In October 2013, New Harvest published Raise the Bar: An Action-Based Method for Maximum Customer Reactions, a book by Taffer and co-writer Karen Kelly, detailing the knowledge that Taffer acquired over the course of 40 years in the bar and nightlife business.

In November 2014, Taffer developed BarHQ, an all-inclusive bar and nightclub management app.

Taffer has a podcast called No Excuses, in which he interviews celebrity guests and discusses current events. New episodes premiere on Tuesdays on the PodcastOne network.

In 2018, Taffer became one of the hosts on CBS television series Face the Truth.

In May 2019, it was announced that Taffer would host a Paramount Network spinoff show called Marriage Rescue, where he would work to save couples' failing relationships. The spinoff series premiered on June 2, 2019. The series follows 12 couples as Taffer uses the Gestalt therapy to help them work through their issues. Marriage Rescue was not renewed for a second season.

Taffer has appeared as a guest on Fox News programs, including Gutfeld! and Fox News Saturday Night.

== Personal life ==
Taffer lives in Las Vegas. He has been married to his wife Nicole since 2000 and has a daughter named Samantha from a previous marriage.

=== Political views ===
In 2021, he agreed with Fox News host Laura Ingraham's comparison of Americans receiving temporary unemployment benefits due to the COVID-19 pandemic to dogs that must be kept hungry in order to elicit obedience. He later apologized, and it was revealed that his LLC accepted nearly $61,000 of government PPP loans during the pandemic.
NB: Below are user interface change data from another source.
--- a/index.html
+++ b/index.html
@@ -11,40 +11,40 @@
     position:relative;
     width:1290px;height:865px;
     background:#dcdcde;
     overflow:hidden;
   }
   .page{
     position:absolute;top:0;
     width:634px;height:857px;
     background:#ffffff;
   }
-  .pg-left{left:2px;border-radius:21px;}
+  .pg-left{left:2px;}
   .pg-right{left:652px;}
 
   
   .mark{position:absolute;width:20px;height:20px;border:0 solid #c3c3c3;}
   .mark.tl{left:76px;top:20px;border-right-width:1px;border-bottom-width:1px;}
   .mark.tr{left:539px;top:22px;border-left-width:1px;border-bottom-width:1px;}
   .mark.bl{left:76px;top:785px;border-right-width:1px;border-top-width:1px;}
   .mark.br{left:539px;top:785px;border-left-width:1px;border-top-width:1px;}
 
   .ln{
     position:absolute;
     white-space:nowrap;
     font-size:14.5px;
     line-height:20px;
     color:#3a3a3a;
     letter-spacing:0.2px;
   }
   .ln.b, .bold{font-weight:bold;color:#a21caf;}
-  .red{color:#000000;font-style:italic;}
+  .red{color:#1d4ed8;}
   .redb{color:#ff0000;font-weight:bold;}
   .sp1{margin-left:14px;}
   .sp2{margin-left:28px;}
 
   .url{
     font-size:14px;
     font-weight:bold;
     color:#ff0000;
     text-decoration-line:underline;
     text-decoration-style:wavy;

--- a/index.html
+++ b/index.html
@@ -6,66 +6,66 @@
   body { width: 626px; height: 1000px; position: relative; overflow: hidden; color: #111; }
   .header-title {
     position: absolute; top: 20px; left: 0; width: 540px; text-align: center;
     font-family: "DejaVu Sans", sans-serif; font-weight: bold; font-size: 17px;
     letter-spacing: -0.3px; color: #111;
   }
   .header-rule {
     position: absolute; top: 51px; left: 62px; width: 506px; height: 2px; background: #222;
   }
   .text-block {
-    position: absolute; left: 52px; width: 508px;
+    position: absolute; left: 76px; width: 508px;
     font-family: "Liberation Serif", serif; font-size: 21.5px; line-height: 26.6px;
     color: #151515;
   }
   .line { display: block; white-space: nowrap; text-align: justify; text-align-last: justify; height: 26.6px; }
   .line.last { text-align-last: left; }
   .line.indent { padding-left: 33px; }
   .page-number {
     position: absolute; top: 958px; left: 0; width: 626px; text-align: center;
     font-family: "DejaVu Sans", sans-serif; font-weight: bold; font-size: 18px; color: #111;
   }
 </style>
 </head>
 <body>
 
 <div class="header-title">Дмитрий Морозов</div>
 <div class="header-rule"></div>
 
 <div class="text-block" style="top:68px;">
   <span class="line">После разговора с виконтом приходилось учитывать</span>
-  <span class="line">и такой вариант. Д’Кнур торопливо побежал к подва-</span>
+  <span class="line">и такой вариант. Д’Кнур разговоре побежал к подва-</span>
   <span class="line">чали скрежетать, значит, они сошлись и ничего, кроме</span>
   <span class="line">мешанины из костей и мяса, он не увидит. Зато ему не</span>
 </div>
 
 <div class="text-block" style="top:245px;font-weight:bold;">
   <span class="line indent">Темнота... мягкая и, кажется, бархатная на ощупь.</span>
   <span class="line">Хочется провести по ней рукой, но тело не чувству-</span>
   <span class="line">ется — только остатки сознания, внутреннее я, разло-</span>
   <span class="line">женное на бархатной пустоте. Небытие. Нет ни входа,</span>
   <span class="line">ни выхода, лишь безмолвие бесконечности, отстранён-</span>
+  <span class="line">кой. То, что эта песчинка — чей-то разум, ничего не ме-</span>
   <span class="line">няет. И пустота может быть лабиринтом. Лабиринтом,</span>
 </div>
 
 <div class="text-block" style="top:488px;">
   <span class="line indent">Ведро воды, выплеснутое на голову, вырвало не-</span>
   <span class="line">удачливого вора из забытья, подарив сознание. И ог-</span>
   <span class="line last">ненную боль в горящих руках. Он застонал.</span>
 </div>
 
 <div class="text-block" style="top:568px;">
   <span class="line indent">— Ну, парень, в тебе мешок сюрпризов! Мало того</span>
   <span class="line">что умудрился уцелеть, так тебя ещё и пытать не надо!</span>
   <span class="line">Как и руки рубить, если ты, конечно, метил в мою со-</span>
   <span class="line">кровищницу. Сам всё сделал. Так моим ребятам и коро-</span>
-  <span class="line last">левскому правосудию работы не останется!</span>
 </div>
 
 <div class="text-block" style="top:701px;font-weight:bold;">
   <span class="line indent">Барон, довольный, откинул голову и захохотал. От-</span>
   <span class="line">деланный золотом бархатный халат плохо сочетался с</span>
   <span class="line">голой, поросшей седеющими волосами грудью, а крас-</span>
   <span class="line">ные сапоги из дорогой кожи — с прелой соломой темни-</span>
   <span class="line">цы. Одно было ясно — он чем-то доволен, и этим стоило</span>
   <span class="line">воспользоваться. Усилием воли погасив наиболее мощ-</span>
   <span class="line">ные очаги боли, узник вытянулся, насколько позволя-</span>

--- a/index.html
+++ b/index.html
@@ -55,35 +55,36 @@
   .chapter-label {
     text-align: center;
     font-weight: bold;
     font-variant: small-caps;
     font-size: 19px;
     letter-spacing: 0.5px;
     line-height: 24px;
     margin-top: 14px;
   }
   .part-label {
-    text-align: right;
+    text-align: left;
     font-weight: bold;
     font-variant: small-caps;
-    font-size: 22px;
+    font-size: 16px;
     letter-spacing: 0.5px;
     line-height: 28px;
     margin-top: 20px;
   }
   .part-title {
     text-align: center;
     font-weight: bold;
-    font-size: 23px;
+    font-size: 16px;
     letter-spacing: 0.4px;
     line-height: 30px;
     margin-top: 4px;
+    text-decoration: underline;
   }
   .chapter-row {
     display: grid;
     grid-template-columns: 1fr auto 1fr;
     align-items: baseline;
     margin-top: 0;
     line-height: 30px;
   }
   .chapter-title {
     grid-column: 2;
When Donald Trump was elected as president in 2016, Jon Taffer praised Trump's economic policy, saying his tax cuts and deregulation would increase profits, benefit small businesses, and support restaurant industry employers and their employees. He is a critic of the rising minimum wage, believing it leads to increased automation and less hours worked, leading to less pay for American workers; he states he believes this to be especially true regarding popular New York restaurants. In 2019, he predicted technology could possibly replace restaurant workers in seven years due to the rising minimum wage.